Case Usa in saldo Europei alla riscossa

da Milano

Investitori stranieri, soprattutto europei, sono a caccia di case in “saldo” negli Usa, complici i mutui subprime e l’euro forte.
I prezzi in alcuni casi sono calati fino al 19,3% (Miami e Las Vegas) ma riduzioni forti registrano anche città-vetrina come New York dove le case costano ora il 5,8% in meno di un anno fa. Il giro d’affari fa gola alle agenzie immobiliari Usa che, pur di accaparrarsi nuovi clienti, organizzano visite ad hoc con rimborso del viaggio aereo e dell’hotel. Sostenuto dagli stranieri, il mercato a stelle e strisce cerca così di stoppare e magari invertire il trend negativo, che ormai dura da parecchi mesi. Il 33% degli acquirenti internazionali è arrivato dall’Europa, in base agli ultimi dati diffusi dalla National Association of Realtors. Ma anche gli asiatici e i nord americani sono molto attivi, con una fetta del 24%.

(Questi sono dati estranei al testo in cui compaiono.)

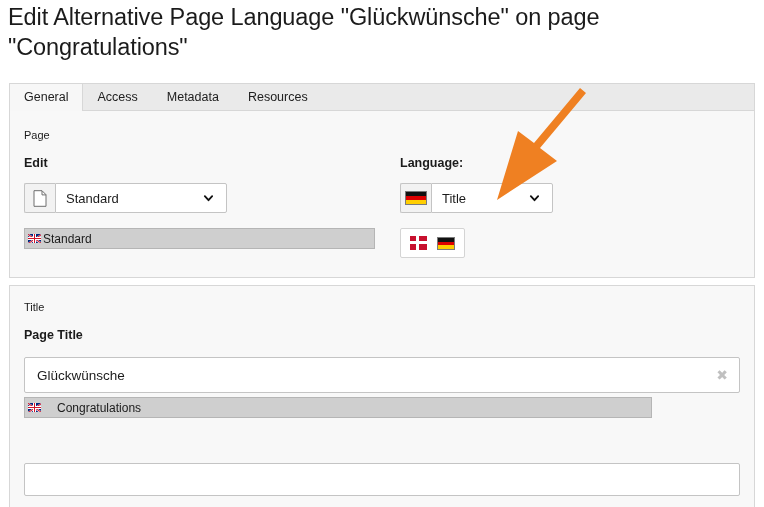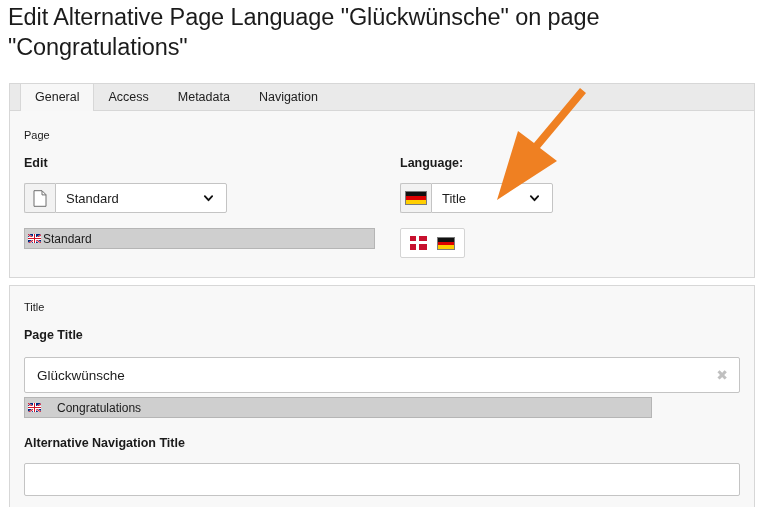--- a/index.html
+++ b/index.html
@@ -42,7 +42,6 @@
     box-sizing: border-box;
     display: flex;
     align-items: stretch;
-    padding-left: 11px;
   }
   .tab {
     font-size: 12.5px;

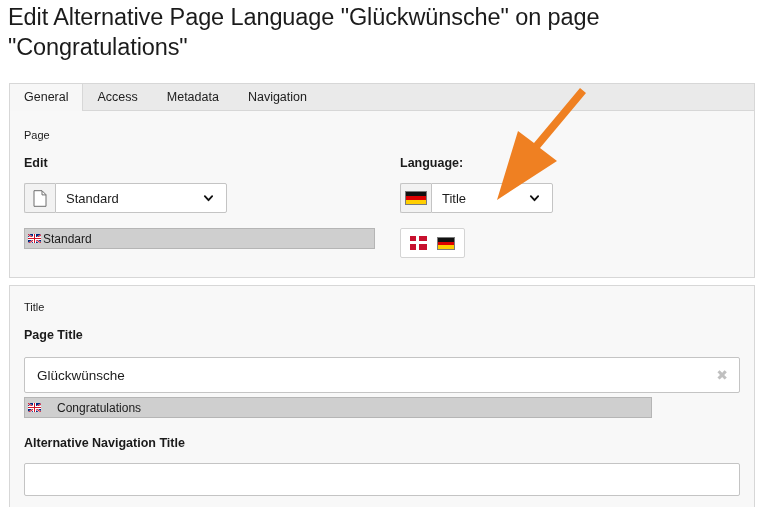--- a/index.html
+++ b/index.html
@@ -249,7 +249,7 @@
   <div class="tab active"><span>General</span></div>
   <div class="tab"><span>Access</span></div>
   <div class="tab"><span>Metadata</span></div>
-  <div class="tab"><span>Navigation</span></div>
+  <div class="tab"><span>Resources</span></div>
 </div>
 
 <div class="panel" id="panel-page">

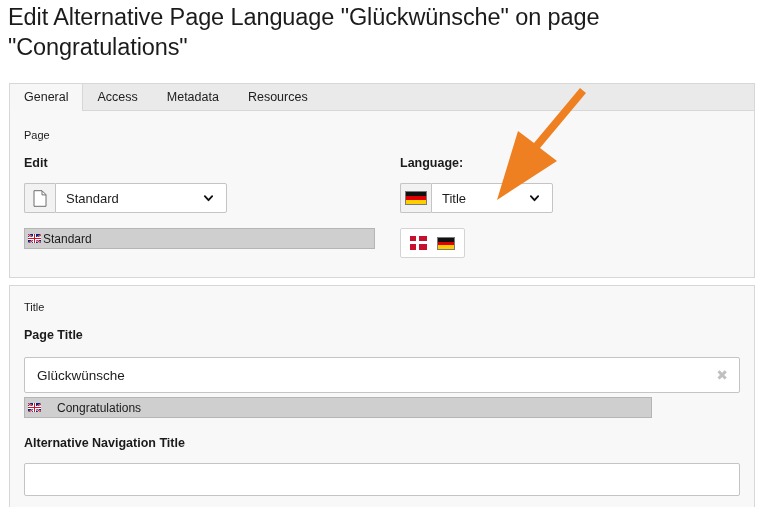--- a/index.html
+++ b/index.html
@@ -333,7 +333,6 @@
     <span class="hint-text">Congratulations</span>
   </div>
 
-  <div class="field-label" style="left:14px; top:150px;">Alternative Navigation Title</div>
 
   <div class="text-input" style="left:14px; top:177px; width:716px; height:33px;">
     <span></span>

Il numero crescente di affari immobiliari conclusi dagli stranieri è imputabile alla debolezza della valuta americana: secondo il capo economista della Nar, Lawrence Yun, il calo della valuta americana si traduce in uno sconto del 30% per i compratori stranieri. Una percentuale, questa, che ovviamente può aumentare o diminuire a seconda della moneta dell’acquirente. Un contributo arriva anche dal calo dei prezzi: oltre a Las Vegas, Miami e New York c’e anche il meno 13,2% di San Francisco, il 3,4% di Boston, il meno 10,9% di Washington.